I have a dog that will do the same if there's something tempting in the garbage can for her.

The dog doesn't know what you're using negative reinforcement for though. The idea you have that when you come home and the mess is there and the dog hides is because when you've come home and scolded the dog, the dog relates that to you coming home. The dog doesn't understand why, just the fact that you've opened the door.

Dogs have a nose, they like to eat tasty stuff. The temptation is always going to be there unless either A. you take the garbage out more frequently or B. you use a better garbage can.

If your dog is like mine, it doesn't happen when you're home so it's impossible to apply the negative reinforcement on the dog during the act, like you did when house training the dog.


----------



## ryanps18 (Jun 23, 2006)

putting the dog in crate or kennel when you are gone is the only way you are going to stop that.

Have you caught him in the act? or do you punish when you come home after the damage has been done?


----------



## AdamFisk (Jan 30, 2005)

He will never do that when I'm home, though sometimes I wish he would so I can catch him in the act. He get's punished when I come home. I drag him over to the disaster zone and do whatever I can to get my point across. The rest of the night he avoids that garbage can.

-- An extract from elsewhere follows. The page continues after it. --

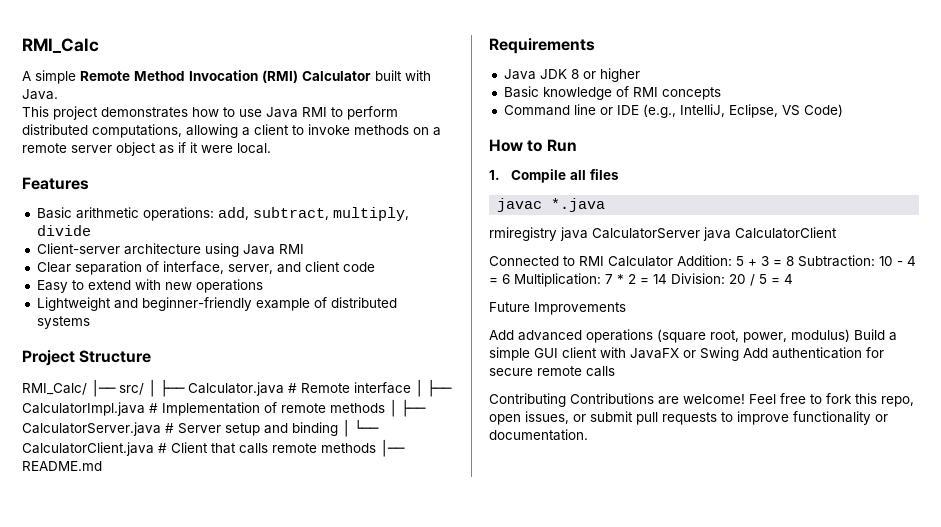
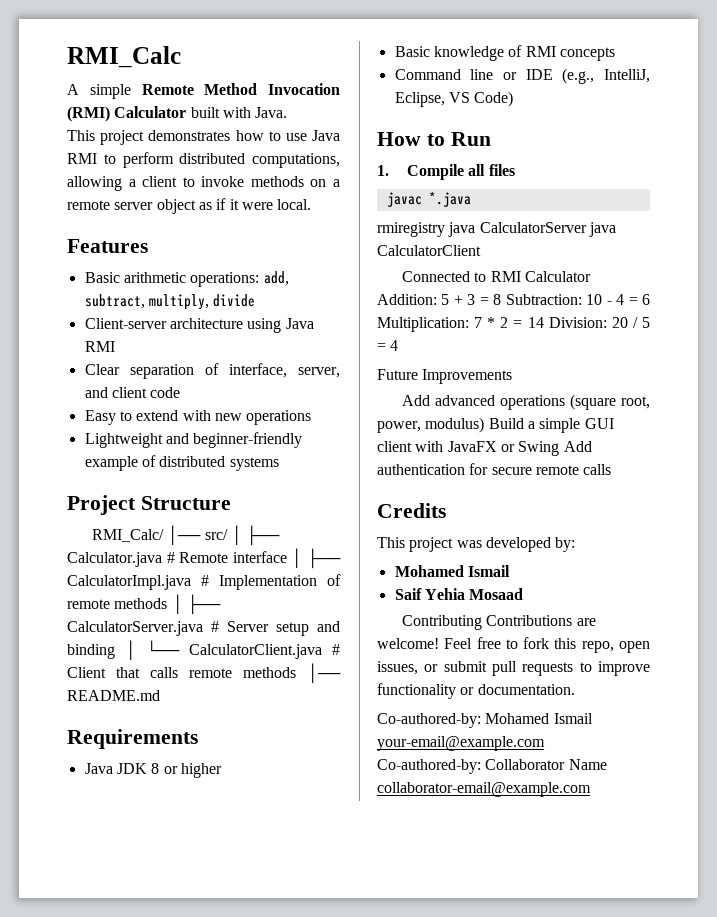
+ Credits
+ This project was developed by:
+ Mohamed Ismail
+ Saif Yehia Mosaad
+ Co-authored-by: Mohamed Ismail your-email@example.com Co-authored-by: Collaborator Name collaborator-email@example.com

Maybe this would be giving him too much credit, but could he be doing it just to piss me off? I don't see how shredding half of a Miller Lite box that has not come into contact with any food would look tasty to a dog.


----------



## AdamFisk (Jan 30, 2005)

Chaws said:


> The dog doesn't know what you're using negative reinforcement for though. The idea you have that when you come home and the mess is there and the dog hides is because when you've come home and scolded the dog, the dog relates that to you coming home. The dog doesn't understand why, just the fact that you've opened the door.

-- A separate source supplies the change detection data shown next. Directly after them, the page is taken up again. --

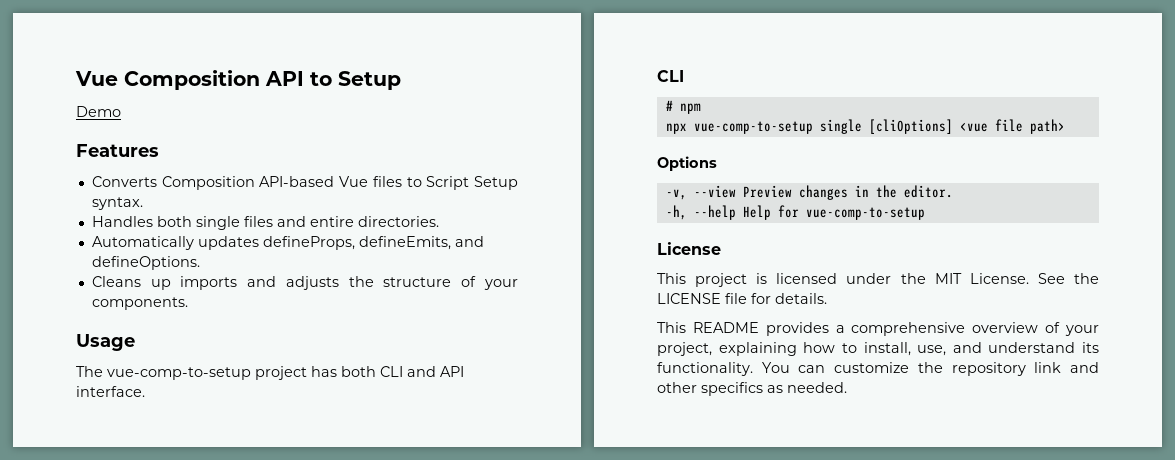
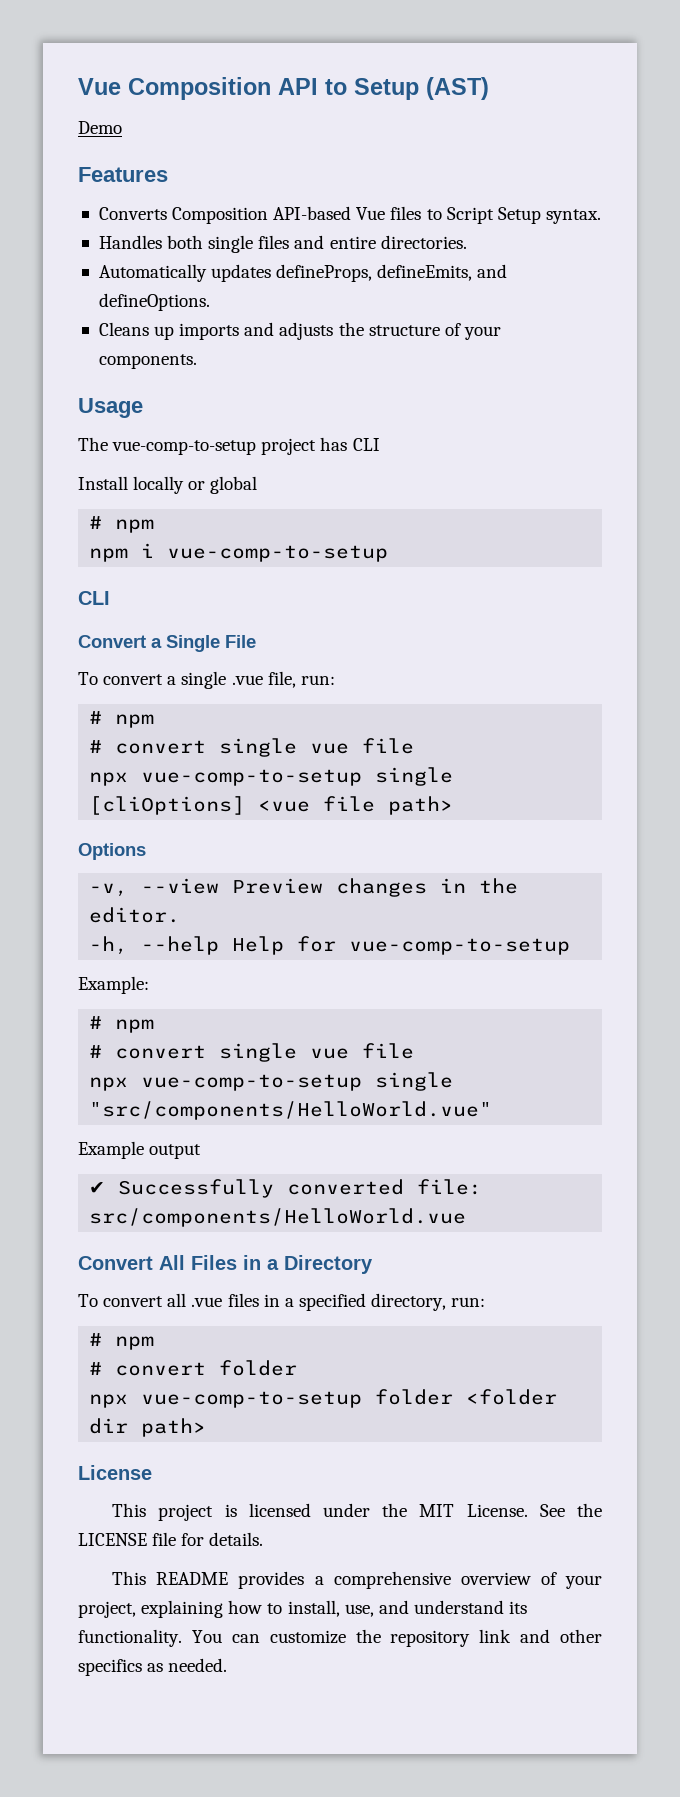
- Vue Composition API to Setup
+ Vue Composition API to Setup (AST)
- The vue-comp-to-setup project has both CLI and API interface.
+ The vue-comp-to-setup project has CLI
+ Install locally or global
+ # npm
+ npm i vue-comp-to-setup
  CLI
+ Convert a Single File
+ To convert a single .vue file, run:
  # npm
+ # convert single vue file
+ Example:
+ # npm
+ # convert single vue file
+ npx vue-comp-to-setup single "src/components/HelloWorld.vue"
+ Example output
+ ✔ Successfully converted file: src/components/HelloWorld.vue
+ Convert All Files in a Directory
+ To convert all .vue files in a specified directory, run:
+ # npm
+ # convert folder
+ npx vue-comp-to-setup folder <folder dir path>

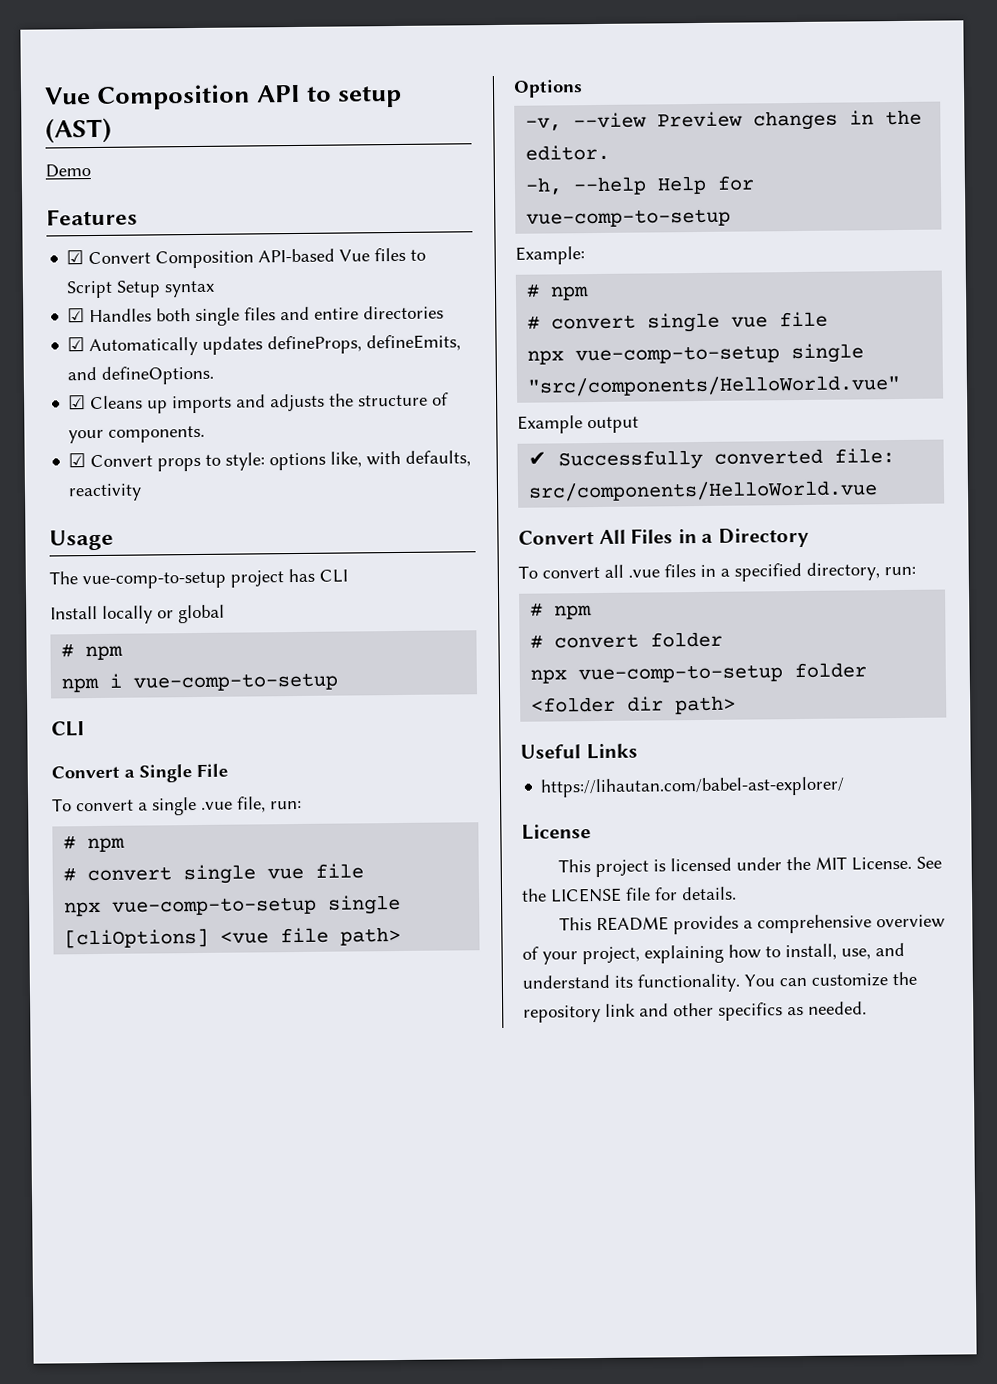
- Vue Composition API to Setup (AST)
+ Vue Composition API to setup (AST)
- Converts Composition API-based Vue files to Script Setup syntax.
- Handles both single files and entire directories.
- Automatically updates defineProps, defineEmits, and defineOptions.
+ ☑ Convert Composition API-based Vue files to Script Setup syntax
+ ☑ Handles both single files and entire directories
+ ☑ Automatically updates defineProps, defineEmits, and defineOptions.
- Cleans up imports and adjusts the structure of your components.
+ ☑ Cleans up imports and adjusts the structure of your components.
+ ☑ Convert props to style: options like, with defaults, reactivity
+ Useful Links
+ https://lihautan.com/babel-ast-explorer/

The only time he hides from me when I come through the door is after he has destroyed the garbage. If the nothing is destroyed, he is damn near opening the door for me.


----------



## ryanps18 (Jun 23, 2006)

AdamFisk said:


> He will never do that when I'm home, though sometimes I wish he would so I can catch him in the act. He get's punished when I come home. I drag him over to the disaster zone and do whatever I can to get my point across. The rest of the night he avoids that garbage can.
> 
> Maybe this would be giving him too much credit, but could he be doing it just to piss me off? I don't see how shredding half of a Miller Lite box that has not come into contact with any food would look tasty to a dog.

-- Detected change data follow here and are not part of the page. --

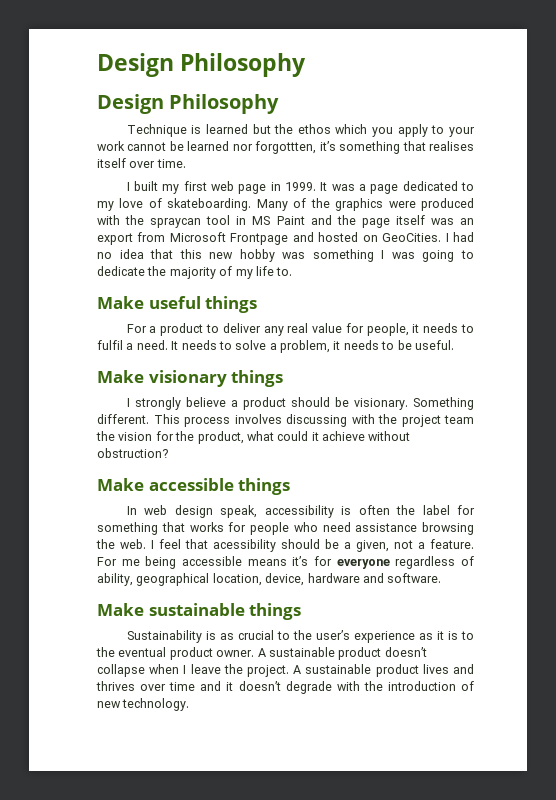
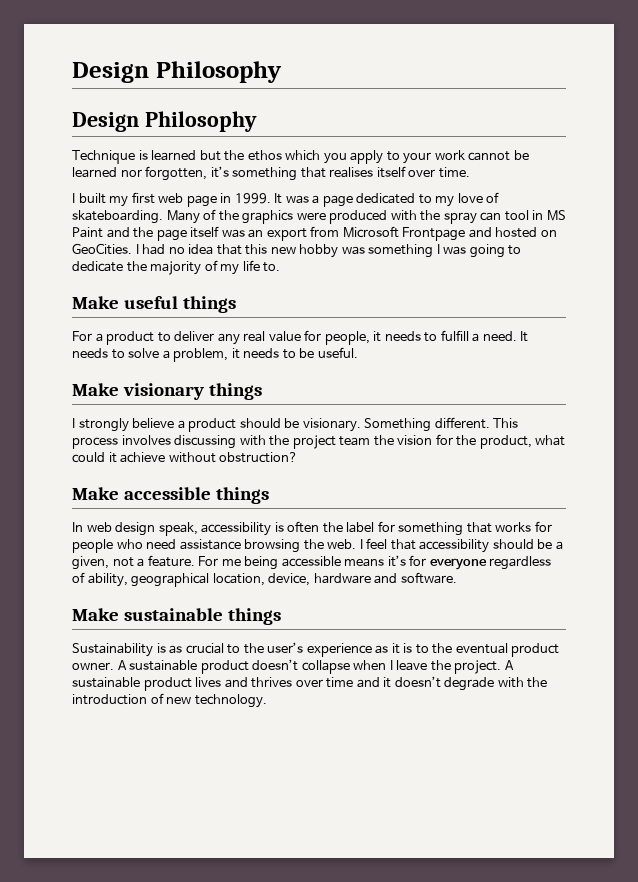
- Technique is learned but the ethos which you apply to your work cannot be learned nor forgottten, it’s something that realises itself over time.
+ Technique is learned but the ethos which you apply to your work cannot be learned nor forgotten, it’s something that realises itself over time.
- Many of the graphics were produced with the spraycan tool in MS Paint and the page itself was an export from Microsoft Frontpage and hosted on GeoCities.
+ Many of the graphics were produced with the spray can tool in MS Paint and the page itself was an export from Microsoft Frontpage and hosted on GeoCities.
- For a product to deliver any real value for people, it needs to fulfil a need.
+ For a product to deliver any real value for people, it needs to fulfill a need.
- I feel that acessibility should be a given, not a feature.
+ I feel that accessibility should be a given, not a feature.

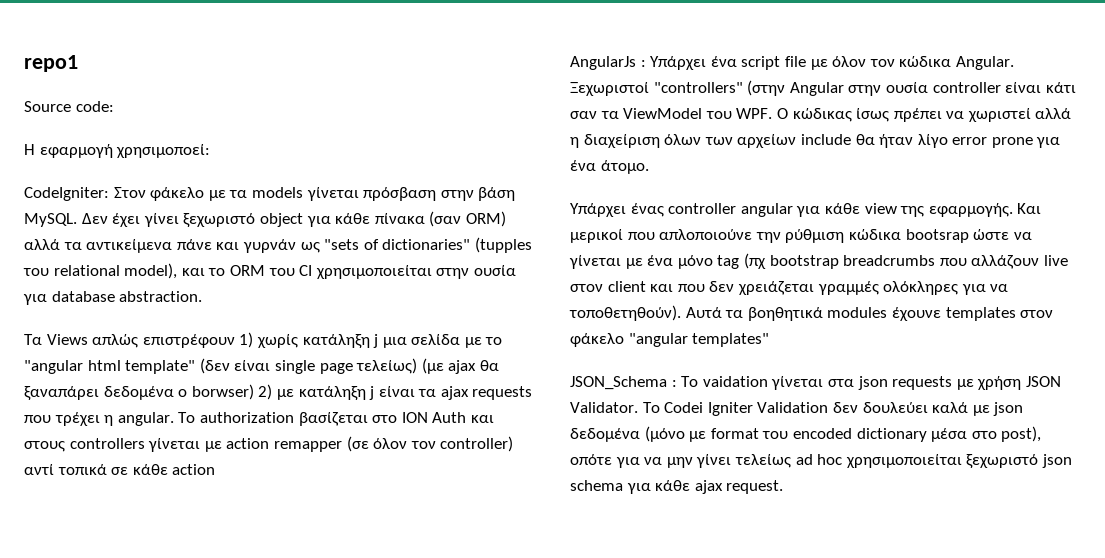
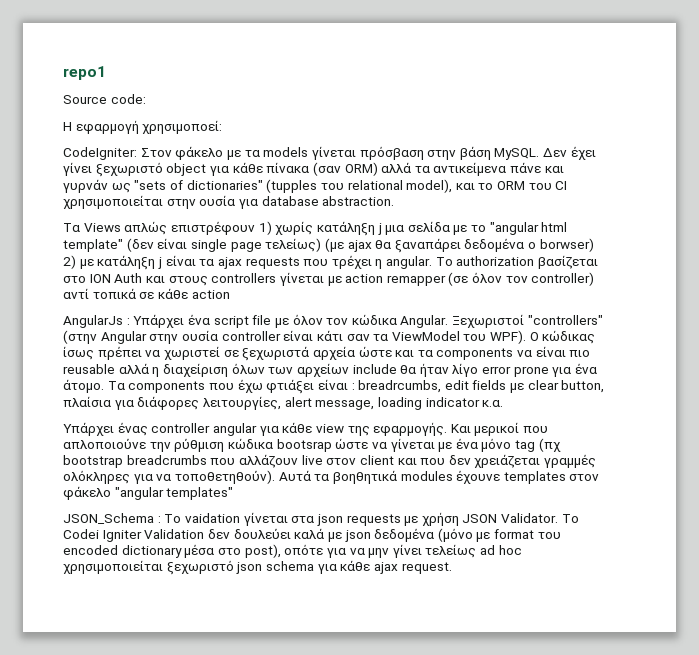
- Ξεχωριστοί "controllers" (στην Angular στην ουσία controller είναι κάτι σαν τα ViewModel του WPF. Ο κώδικας ίσως πρέπει να χωριστεί αλλά η διαχείριση όλων των αρχείων include θα ήταν λίγο error prone για ένα άτομο.
+ Ξεχωριστοί "controllers" (στην Angular στην ουσία controller είναι κάτι σαν τα ViewModel του WPF). Ο κώδικας ίσως πρέπει να χωριστεί σε ξεχωριστά αρχεία ώστε και τα components να είναι πιο reusable αλλά η διαχείριση όλων των αρχείων include θα ήταν λίγο error prone για ένα άτομο. Τα components που έχω φτιάξει είναι : breadrcumbs, edit fields με clear button, πλαίσια για διάφορες λειτουργίες, alert message, loading indicator κ.α.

Its more so boredom than anything, getting after the dog when you come home is doing you no good as he has no clue why you are doing it. You need to either keep him in a crate or put the garbage out of his reach.


----------



## Chaws (Oct 12, 2007)

That's very interesting, most times you'll receive the same welcome regardless of the disaster that took place while you were away. His avoidance of the garbage can more than likely isn't because OF the garbage can, it's more likely because of the location and not the physical can itself. If you want to test that out, put something good smelling in the top of the can and move its location after a scolding and see what happens.


----------



## gonedoggin (Mar 20, 2008)

George Hickox says that the max. amount of time between an infraction and punishment that the dog can associate is about 3 seconds. Therefore, punishment when you get home isn't going to work.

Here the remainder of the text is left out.